--- START ---

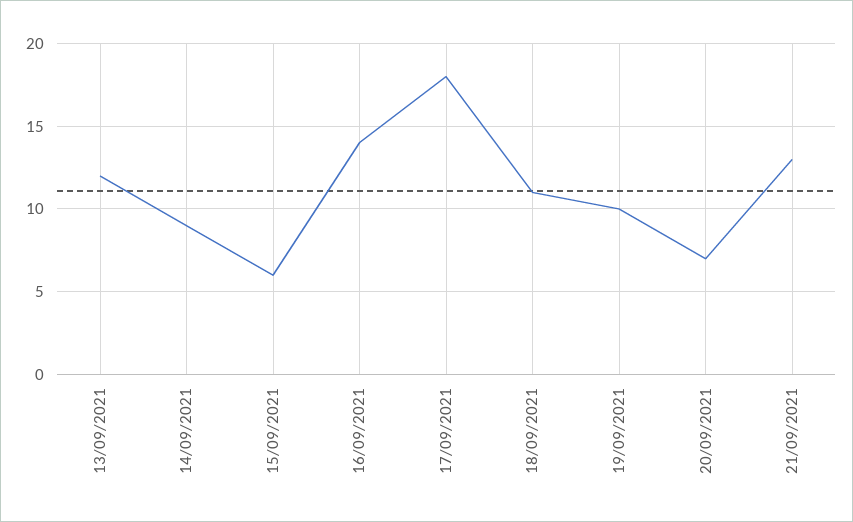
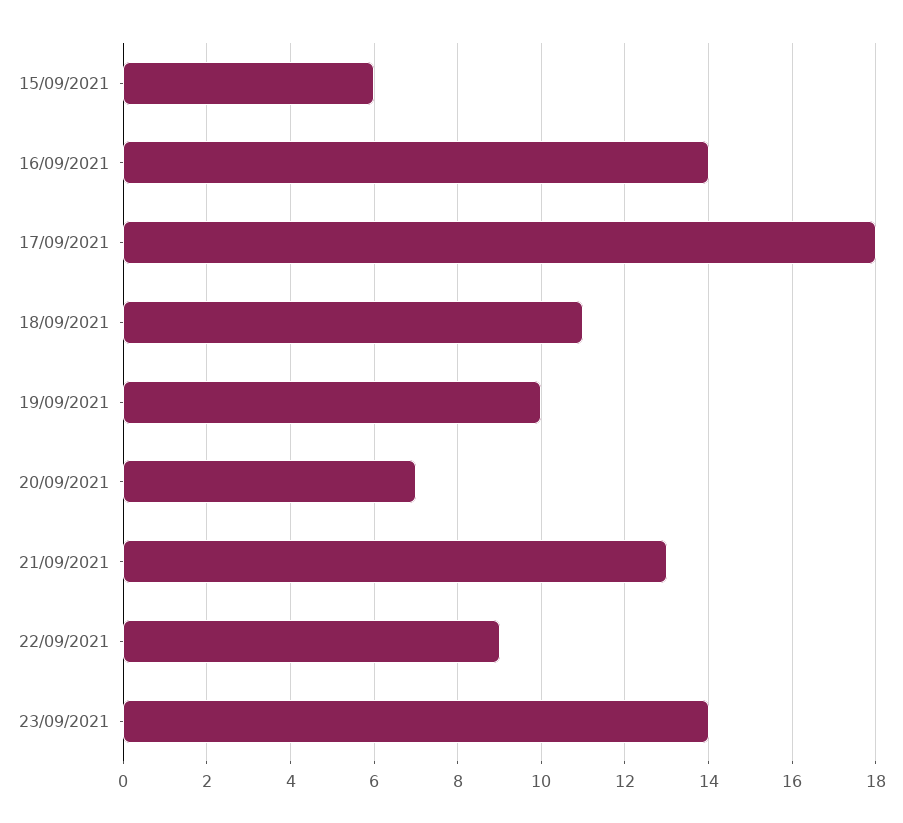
13/09/2021: 12 -> none
14/09/2021: 9 -> none
22/09/2021: none -> 9
23/09/2021: none -> 14

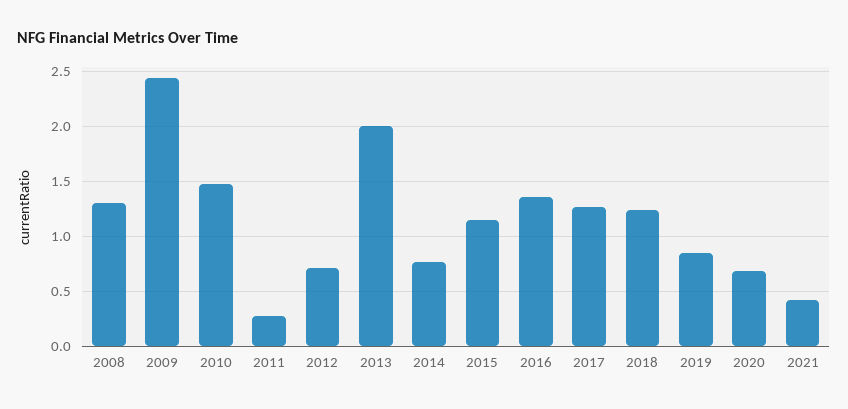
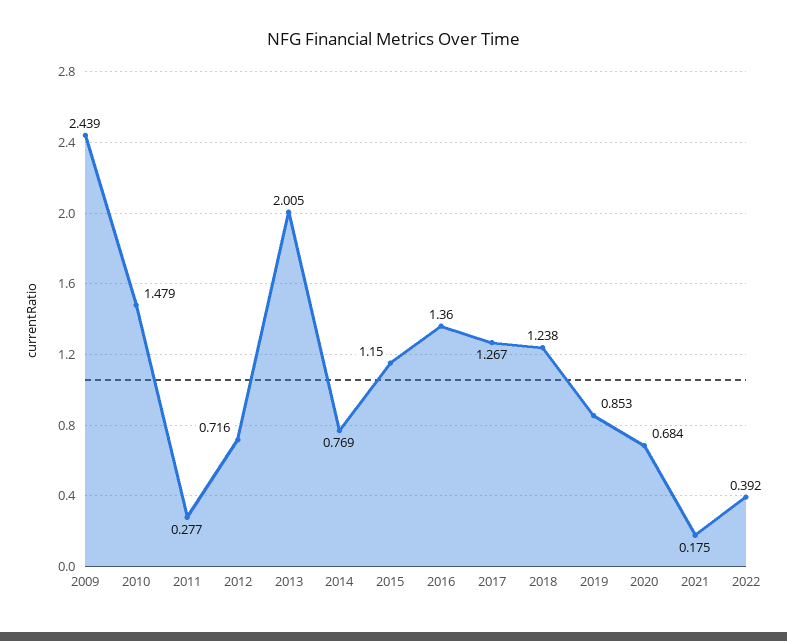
2008: 1.3 -> none
2021: 0.4 -> 0.175
2022: none -> 0.392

--- END ---

Directions for this task
Drop the pictures and set down the data above exactly.

Answer box
13/09/2021: 12 -> none
14/09/2021: 9 -> none
22/09/2021: none -> 9
23/09/2021: none -> 14

2008: 1.3 -> none
2021: 0.4 -> 0.175
2022: none -> 0.392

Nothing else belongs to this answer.